La section sportive rugby du lycée polyvalent Jacques-Brel accueille désormais l’Académie fédérale. Huit lycéennes ayant le statut de sportive de haut niveau sont venues grossir les rangs.

Avec l’arrivée en cette rentrée de l’Académie fédérale féminine de rugby — ces structures ont remplacé les Pôles espoirs sur l’ensemble du territoire national – le lycée Jacques-Brel compte désormais 38 élèves engagées en sport études, qu’elles soient en seconde, première ou terminale, en bac général, technologique ou professionnel, internes ou demi-pensionnaires.

« Les garçons de l’Académie sont basés au lycée du Parc Chabrières à Oullins, les filles sont ici depuis le 2 septembre, détaille Damien Coursodon, proviseur du lycée polyvalent Jacques-Brel. Concrètement, ces huit filles ont un statut de sportive de haut niveau. Elles travailleront avec les autres élèves de la section sportive : cinq entraînements par semaine entre midi et 14 heures et en fin de journée. » En plus, elles suivront une préparation physique spécifique à leur statut. Et retrouveront les garçons de l’académie fédérale au LOU. Le mercredi après midi, section sportive et Académie fédérale chausseront les crampons ensemble au stade Laurent-Gérin ou à l’extérieur pour affronter d’autres équipes.

« Concernant la section sportive proprement dite, reprend le proviseur, une soixantaine d’adolescentes ont passé des tests physiques en juin dernier : quatorze ont été recrutées et entrent en seconde. Au total, on accueille 30 filles. La plupart viennent de la Drome, de l’Ardèche, de l’Isère et du Rhône, 19 sont internes. »
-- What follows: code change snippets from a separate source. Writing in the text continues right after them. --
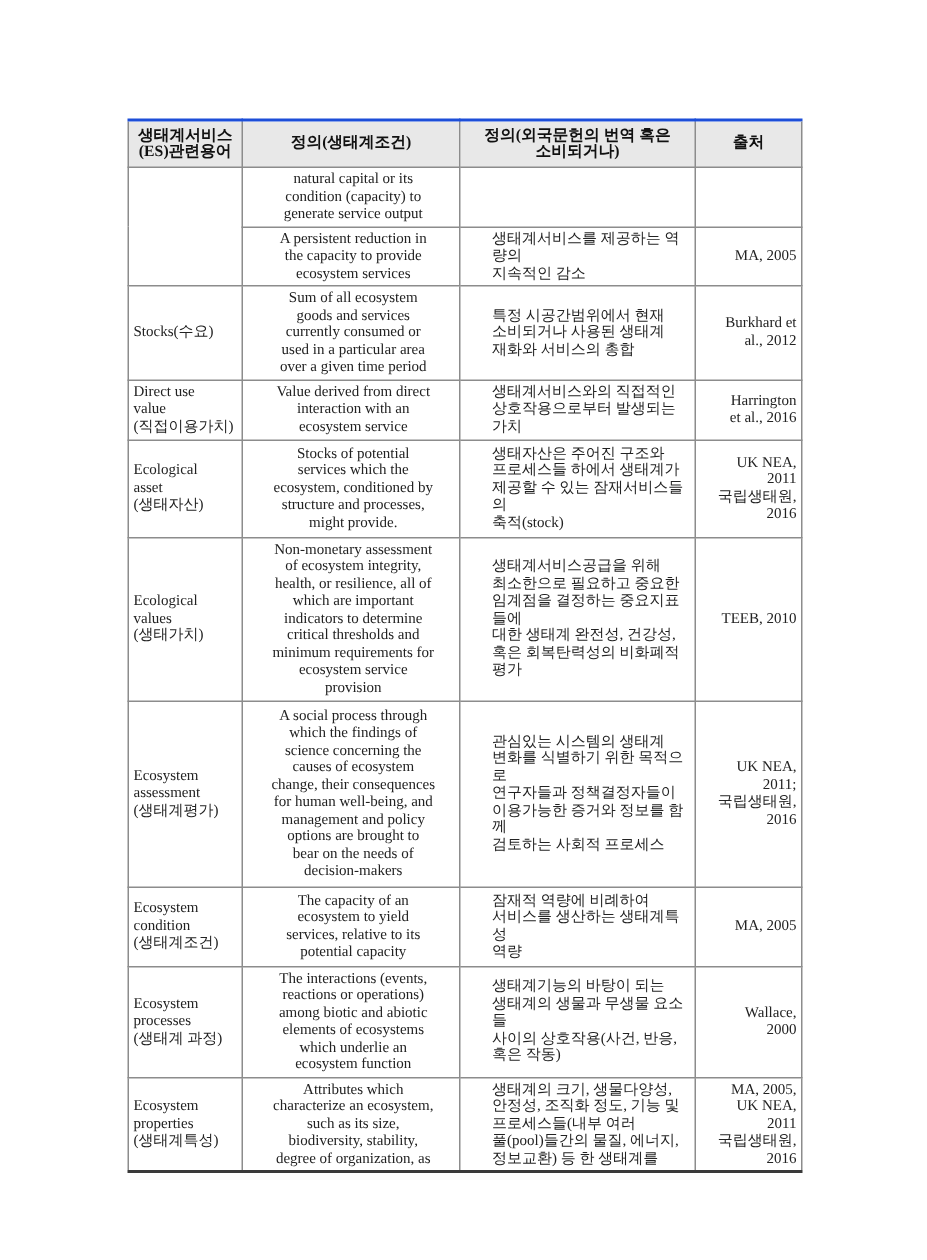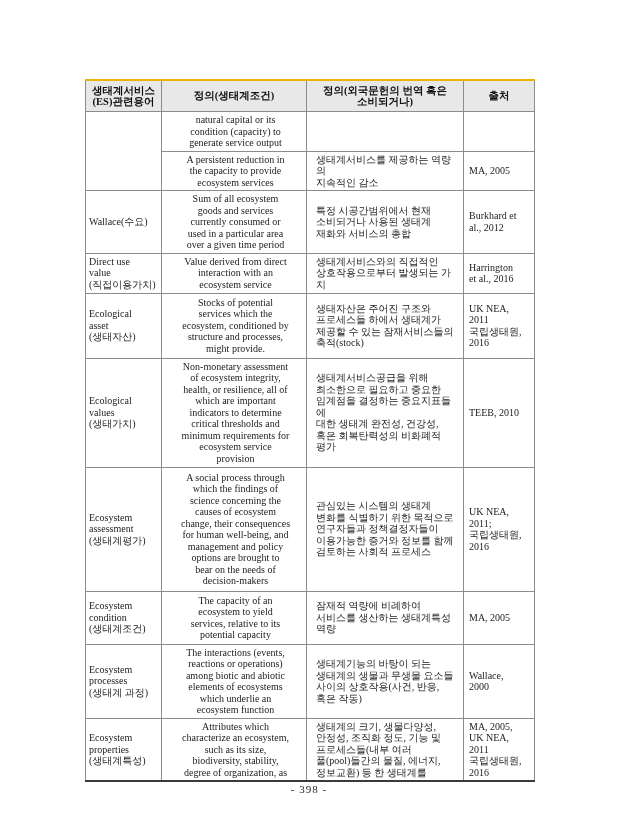--- a/index.html
+++ b/index.html
@@ -20,21 +20,21 @@
     inset: 0;
     background: #ffffff;
   }
   table.terms {
     position: absolute;
     left: 85px;
     top: 79px;
     width: 449px;
     border-collapse: collapse;
     table-layout: fixed;
-    border-top: 2px solid #eab308;
+    border-top: 2px solid #1d4ed8;
     border-bottom: 2px solid #3a3a3a;
   }
   table.terms col.c1 { width: 76px; }
   table.terms col.c2 { width: 145px; }
   table.terms col.c3 { width: 157px; }
   table.terms col.c4 { width: 71px; }
 
   table.terms th, table.terms td {
     border: 1px solid #8c8c8c;
     vertical-align: middle;
@@ -48,22 +48,22 @@
     background: #e8e8e8;
     font-weight: bold;
     text-align: center;
     font-size: 10.5px;
     line-height: 11.5px;
     height: 26px;
     color: #111;
   }
   table.terms td.term   { text-align: left; padding-left: 3px;  color: #222; }
   table.terms td.def    { text-align: center; padding-left: 6px;  color: #222; }
-  table.terms td.trans  { text-align: left; padding-left: 9px;  color: #222; }
-  table.terms td.source { text-align: left; padding-left: 5px;  color: #222; margin-top: 20px; }
+  table.terms td.trans  { text-align: left; padding-left: 21px;  color: #222; }
+  table.terms td.source { text-align: right; padding-left: 5px;  color: #222; margin-top: 20px; }
 
   
   tbody tr:nth-child(1)  { height: 35px; }
   tbody tr:nth-child(2)  { height: 38px; }
   tbody tr:nth-child(3)  { height: 56px; }
   tbody tr:nth-child(4)  { height: 40px; }
   tbody tr:nth-child(5)  { height: 65px; }
   tbody tr:nth-child(6)  { height: 109px; }
   tbody tr:nth-child(7)  { height: 124px; }
   tbody tr:nth-child(8)  { height: 53px; }
@@ -114,21 +114,21 @@
       </tr>
       <tr>
         <td class="def">A persistent reduction in
 the capacity to provide
 ecosystem services</td>
         <td class="trans">생태계서비스를 제공하는 역량의
 지속적인 감소</td>
         <td class="source">MA, 2005</td>
       </tr>
       <tr>
-        <td class="term">Wallace(수요)</td>
+        <td class="term">Stocks(수요)</td>
         <td class="def">Sum of all ecosystem
 goods and services
 currently consumed or
 used in a particular area
 over a given time period</td>
         <td class="trans">특정 시공간범위에서 현재
 소비되거나 사용된 생태계
 재화와 서비스의 총합</td>
         <td class="source">Burkhard et
 al., 2012</td>
@@ -254,15 +254,14 @@
 정보교환) 등 한 생태계를</td>
         <td class="source">MA, 2005,
 UK NEA,
 2011
 국립생태원,
 2016</td>
       </tr>
     </tbody>
   </table>
 
-  <div class="page-number">- 398 -</div>
 
 </div>
 
 </body></html>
Preuve que sport et études font bon ménage, les rugbywomen ont obtenu d’excellents résultats au bac en juin toutes sections confondues. « Sur le plan scolaire toutes les conditions sont réunies au sein du lycée pour leur permettre de réussir. » Depuis la rentrée, après le départ de Norbert Meissirel, c’est Mme Tissot, professeur d’EPS, qui coordonne la section, y compris l’académie fédérale. Avec un vrai défi, conclut Damien Coursodon : « garder la cohésion malgré les différences de niveau sportif qui peuvent exister ».